The Seahorse writes code for a living so, in the same way that I am obliged to follow sports ever so casually (for instance the Chicago Cubs have hired a new, adorable player) I follow some software/dev/tech blogs so as to be able to hold my own in conversation–at least enough to return the ball back over the net (see? sports metaphor!) So a big h/t to Jenn Webb at O’Reilly who clued me in to the notion of using Chaos Monkey on people.
Kind of Like a Fire Drill
Software isn’t one thing, it’s a lot of inter-connected little ecosystems that all communicate with each other. Chaos Monkey randomly selects one of these systems and terminates it. This happens during the normal work-week, not at 3 a.m., so presumably you have the staff available to troubleshoot and correct the problem. It’s a way to force weaknesses to the surface so that you can plan to mitigate them when you are fully-resourced and at your best.
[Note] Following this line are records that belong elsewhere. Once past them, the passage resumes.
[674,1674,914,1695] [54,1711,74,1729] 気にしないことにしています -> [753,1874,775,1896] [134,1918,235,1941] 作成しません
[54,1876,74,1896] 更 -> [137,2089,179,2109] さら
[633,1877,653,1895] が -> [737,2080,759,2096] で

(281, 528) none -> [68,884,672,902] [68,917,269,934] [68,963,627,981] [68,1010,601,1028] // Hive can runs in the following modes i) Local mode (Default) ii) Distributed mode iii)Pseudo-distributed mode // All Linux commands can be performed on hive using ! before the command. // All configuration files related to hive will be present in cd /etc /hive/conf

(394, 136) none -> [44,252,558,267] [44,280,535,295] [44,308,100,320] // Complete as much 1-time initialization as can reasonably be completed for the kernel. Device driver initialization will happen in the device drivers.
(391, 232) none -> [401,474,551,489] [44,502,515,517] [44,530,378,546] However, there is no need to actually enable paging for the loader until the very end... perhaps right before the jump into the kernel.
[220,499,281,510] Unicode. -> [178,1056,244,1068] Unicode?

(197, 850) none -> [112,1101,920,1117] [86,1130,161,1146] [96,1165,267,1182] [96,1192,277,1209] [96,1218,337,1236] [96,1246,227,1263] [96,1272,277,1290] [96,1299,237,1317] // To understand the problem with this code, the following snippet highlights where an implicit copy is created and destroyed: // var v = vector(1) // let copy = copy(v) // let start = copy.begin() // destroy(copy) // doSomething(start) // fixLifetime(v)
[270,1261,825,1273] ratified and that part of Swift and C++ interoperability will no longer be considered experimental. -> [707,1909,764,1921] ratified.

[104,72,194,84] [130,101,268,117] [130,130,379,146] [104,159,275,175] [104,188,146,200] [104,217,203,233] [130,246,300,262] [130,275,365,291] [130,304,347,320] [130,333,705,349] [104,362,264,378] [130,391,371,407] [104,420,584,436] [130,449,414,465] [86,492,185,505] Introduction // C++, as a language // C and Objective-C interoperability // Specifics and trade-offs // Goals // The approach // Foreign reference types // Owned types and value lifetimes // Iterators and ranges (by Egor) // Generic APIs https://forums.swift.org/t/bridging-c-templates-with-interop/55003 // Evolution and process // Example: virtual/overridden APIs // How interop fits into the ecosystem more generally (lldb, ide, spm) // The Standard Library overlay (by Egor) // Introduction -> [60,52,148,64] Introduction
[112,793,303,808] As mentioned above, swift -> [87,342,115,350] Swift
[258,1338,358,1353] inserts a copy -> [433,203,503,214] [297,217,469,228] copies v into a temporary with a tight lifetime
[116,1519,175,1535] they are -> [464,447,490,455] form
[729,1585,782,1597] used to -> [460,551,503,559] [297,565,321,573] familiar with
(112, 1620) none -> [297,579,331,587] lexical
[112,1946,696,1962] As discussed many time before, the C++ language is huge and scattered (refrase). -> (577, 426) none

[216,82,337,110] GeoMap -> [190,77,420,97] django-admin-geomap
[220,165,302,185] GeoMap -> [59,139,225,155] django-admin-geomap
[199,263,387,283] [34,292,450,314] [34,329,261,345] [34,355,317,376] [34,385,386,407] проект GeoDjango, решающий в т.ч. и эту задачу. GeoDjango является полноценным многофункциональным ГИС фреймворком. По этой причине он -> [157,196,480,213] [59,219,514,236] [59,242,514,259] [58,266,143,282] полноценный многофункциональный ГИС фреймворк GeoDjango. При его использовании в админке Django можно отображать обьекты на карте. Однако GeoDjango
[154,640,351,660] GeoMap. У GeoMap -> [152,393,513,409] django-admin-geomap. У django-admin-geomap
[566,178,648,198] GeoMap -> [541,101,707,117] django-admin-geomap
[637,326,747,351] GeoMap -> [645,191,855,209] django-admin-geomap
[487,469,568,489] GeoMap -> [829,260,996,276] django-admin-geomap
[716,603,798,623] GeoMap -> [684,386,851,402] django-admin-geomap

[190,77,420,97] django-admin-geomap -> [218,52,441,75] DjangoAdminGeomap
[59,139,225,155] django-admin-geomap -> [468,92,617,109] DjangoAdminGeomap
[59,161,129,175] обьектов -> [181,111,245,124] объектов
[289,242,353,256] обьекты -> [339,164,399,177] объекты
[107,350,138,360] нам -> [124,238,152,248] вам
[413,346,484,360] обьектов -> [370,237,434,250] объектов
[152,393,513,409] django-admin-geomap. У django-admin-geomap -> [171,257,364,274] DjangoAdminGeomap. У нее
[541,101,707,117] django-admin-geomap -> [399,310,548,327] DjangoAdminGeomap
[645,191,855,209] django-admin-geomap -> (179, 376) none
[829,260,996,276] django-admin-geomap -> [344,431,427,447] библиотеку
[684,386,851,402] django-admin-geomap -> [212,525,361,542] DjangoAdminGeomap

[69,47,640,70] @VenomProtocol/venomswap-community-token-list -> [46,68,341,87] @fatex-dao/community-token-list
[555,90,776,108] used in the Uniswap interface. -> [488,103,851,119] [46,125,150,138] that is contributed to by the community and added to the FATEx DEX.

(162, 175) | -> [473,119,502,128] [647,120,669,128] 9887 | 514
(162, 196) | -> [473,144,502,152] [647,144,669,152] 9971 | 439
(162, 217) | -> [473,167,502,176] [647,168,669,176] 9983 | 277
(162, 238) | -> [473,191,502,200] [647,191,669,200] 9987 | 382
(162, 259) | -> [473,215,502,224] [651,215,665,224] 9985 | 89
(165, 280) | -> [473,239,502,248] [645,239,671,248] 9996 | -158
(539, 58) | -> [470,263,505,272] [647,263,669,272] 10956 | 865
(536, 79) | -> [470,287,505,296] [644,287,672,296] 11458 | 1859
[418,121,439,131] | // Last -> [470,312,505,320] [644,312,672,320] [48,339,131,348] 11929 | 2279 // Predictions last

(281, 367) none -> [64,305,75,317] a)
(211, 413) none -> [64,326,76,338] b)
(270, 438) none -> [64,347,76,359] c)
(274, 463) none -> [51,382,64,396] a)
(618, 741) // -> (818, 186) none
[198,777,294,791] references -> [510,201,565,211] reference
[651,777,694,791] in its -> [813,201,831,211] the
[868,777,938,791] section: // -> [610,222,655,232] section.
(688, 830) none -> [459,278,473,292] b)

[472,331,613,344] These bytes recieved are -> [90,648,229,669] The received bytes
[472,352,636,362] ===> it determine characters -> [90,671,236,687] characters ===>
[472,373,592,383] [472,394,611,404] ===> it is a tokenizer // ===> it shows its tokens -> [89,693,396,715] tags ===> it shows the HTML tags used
People are Interconnected Too
So what happens if you send somebody (anybody?) from one of your teams away on short notice? Would the team figure out how to fill the gaps? Could you test this tomorrow? What would happen if you picked someone at 9:47 a.m., whispered in her ear, “Take the rest of the day off without pay. Do not respond to any messages from anyone at work. See you tomorrow morning.” What would happen if you whispered the same thing in a second person’s ear at 10:32 a.m.?
This Sounds Terrifying
I know, right? And yet doesn’t that point to the need to actually try it?